Tuesday, March 16, 2010

Read and print lines from a URL - Revisited

And now that we know how to:

1. import Java classes
2. read and print a file using with-open and doseq

We can read and print lines from a URL just like we would read from a file.


; import the necessary classes
user=> (import '(java.io BufferedReader IOException InputStreamReader PushbackReader) java.net.URL)

; define a BufferedReader
user=> (def bufferedReader
(new BufferedReader
(new InputStreamReader
(. (new URL "http://www.yahoo.com") openStream)
)
)
)

; read and print one line at a time
user=> (with-open [rdr bufferedReader]
(doseq [line (line-seq rdr)] (println line))
)


; or do it all in one shot without separately defining a bufferedReader
user=> (with-open [rdr (new BufferedReader (new InputStreamReader (. (new URL "http://www.yahoo.com") openStream)))]
(doseq [line (line-seq rdr)] (println line))
)

; do it all in one shot, using the shortcut "." instead of "new"
user=> (with-open [rdr (BufferedReader. (InputStreamReader. (. (URL. "http://www.yahoo.com") openStream)))]
(doseq [line (line-seq rdr)] (println line))
)

Pretty elegant, but a little hard for me to understand the syntax - probably due to the conditioning effect of my background in imperative programming.

Anyway ... oh, but how about reading binary files? Oh my. Need to learn that first. We'll come back to that another time.

List files in a directory

; import the java.io.File class
(import java.io.File)

; get a list of files in the current directory - recursively, including subdirectories
(file-seq (File. "."))
(# # # # # # # # # # ... rest of the files ...)

; for each file in the current directory, print the file object
(doseq [file (file-seq (File. "."))] (println file))
... list of File objects ...
#
#
#
#
#
... rest of the files ...

(doseq [file (file-seq (File. "."))] (println (. file getName)))
... list of file names ...
Seqable.java
SeqEnumeration.java
SeqIterator.java
Sequential.java
Settable.java
... rest of the files ...

Monday, March 15, 2010

Read a file in clojure

Ok, I have tried quite a bit, and failed to figure out on my own how to read a file. I did come close to doing it, but the solution was throwing a NullPointerException, and the code was not LISPy.

Now, in most other languages, a quick search will yield tons of examples on how to read a file. But for clojure, the information is surprisingly hard to come by!

Luckily, after 3 days of trying to figure it out and looking on the web, I came upon a nice solution at Irrational Exuberance. Thank you, Will Larson, for the excellent page! I wish it would somehow show up a little earlier in a google search - woulda saved me a lot of time.

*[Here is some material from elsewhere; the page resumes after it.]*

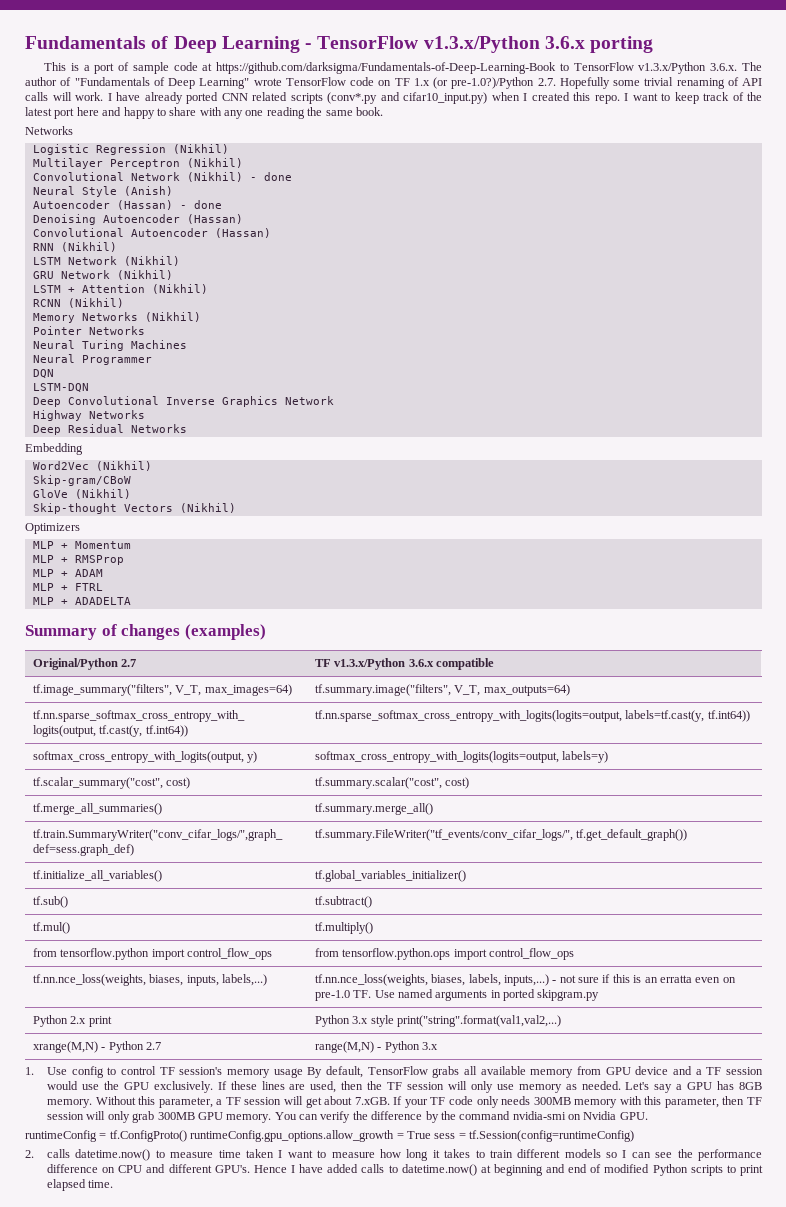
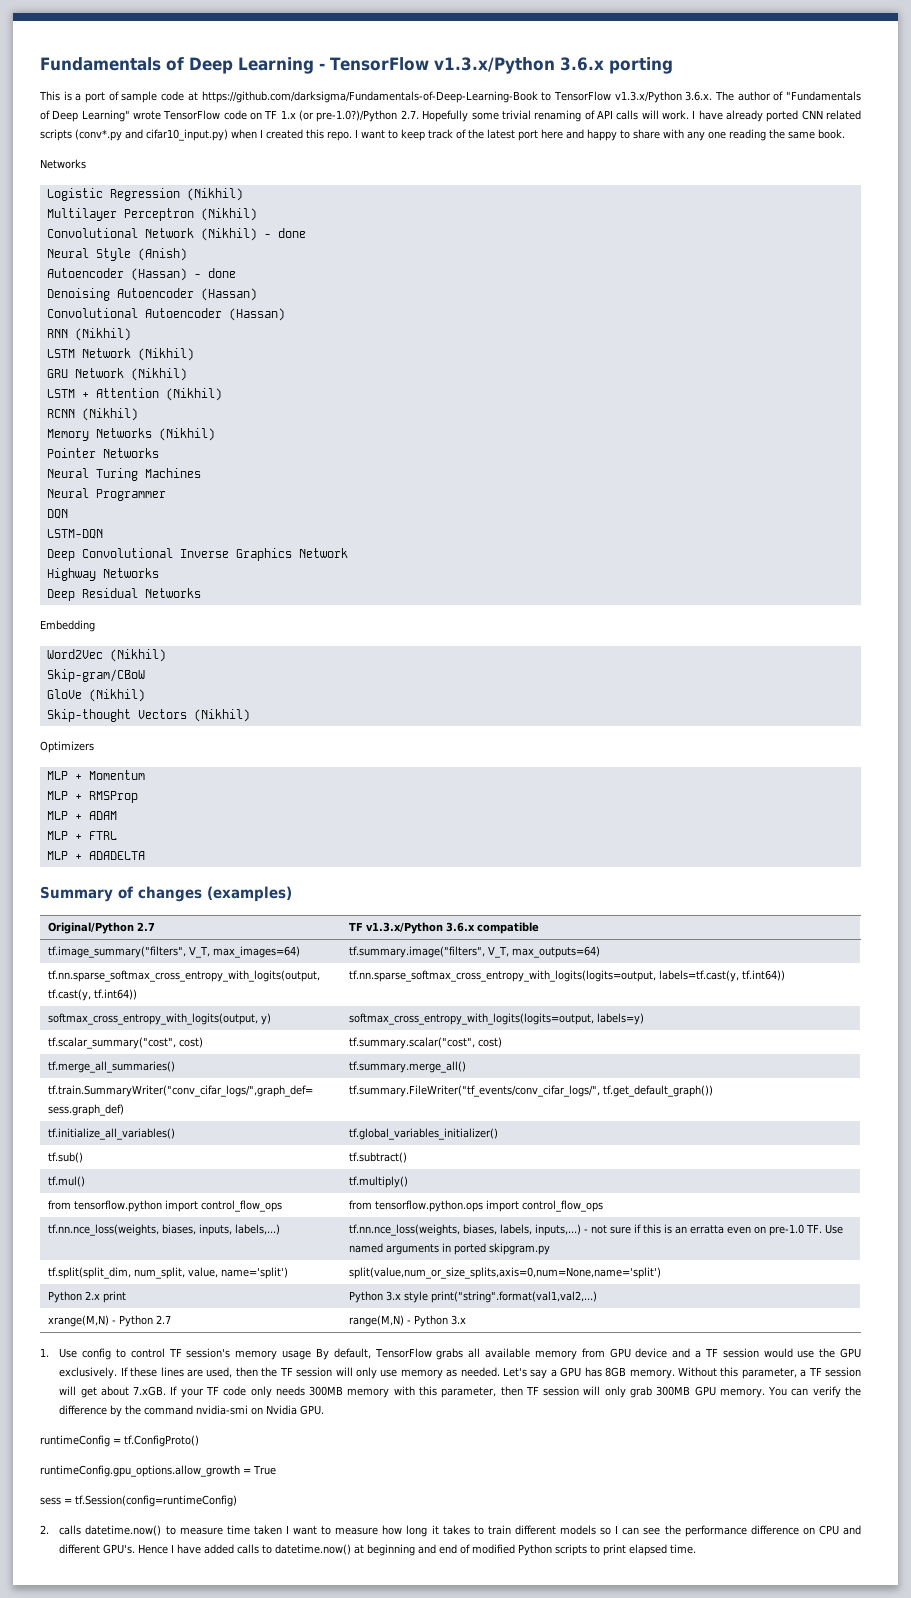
+ tf.split(split_dim, num_split, value, name='split') | split(value,num_or_size_splits,axis=0,num=None,name='split')
- runtimeConfig = tf.ConfigProto() runtimeConfig.gpu_options.allow_growth = True sess = tf.Session(config=runtimeConfig)
+ runtimeConfig = tf.ConfigProto()
+ runtimeConfig.gpu_options.allow_growth = True
+ sess = tf.Session(config=runtimeConfig)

What I have learned from the above site is shown below.

It is easy (after you are shown how) to read an entire file into memory. Use the slurp function:

user=> (slurp "c:/clojure-1.1.0/.gitignore")
"classes/*\n*jar\npom.xml\nclojure.iws\nclojure.ipr\nnbproject/private/\n*.zip\ndist\n"

For larger files:

C:\clojure-1.1.0>java -cp clojure.jar clojure.main
Clojure 1.1.0
user=>
; import the necessary readers.
; set the namespace to "tokenize"
; Note: setting the namespace also changes the prompt
(ns tokenize
(:import (java.io BufferedReader FileReader)))
java.io.FileReader

tokenize=>
; and this is how its done.
; the line-seq function "Returns the lines of text from rdr as a lazy sequence of strings."
(with-open [rdr (BufferedReader. (FileReader. "c:/clojure-1.1.0/.gitignore"))]
(doseq [line (line-seq rdr)] (println line))
)
**********file contents***********
classes/*
*jar
pom.xml
clojure.iws
clojure.ipr
nbproject/private/
*.zip
dist
**********file contents***********
nil
; Control-Z (in Windows) to exit REPL
tokenize=> ^Z


C:\clojure-1.1.0>

Thursday, March 11, 2010

Read and print lines from a URL

My goal for the next few days is to understand the clojure programming style, and how to think about it. The Reader page has lots of basic information needed to use clojure effectively. The following code:

1. imports some Java classes,
2. defines a BufferedReader for a URL, and
3. uses the with-open function to read a couple of lines from the reader.
4. tries - and fails! - to write a loop to read the entire stream

It works. Kinda. I still haven't figured out how to detect EOF in the loop. I guess I could look it up, but I wouldn't learn very much that way.
Plus, its not good code yet - it does not have the lispy, functional feel to it at all. Once I have it working, I will request a code review in the clojure group.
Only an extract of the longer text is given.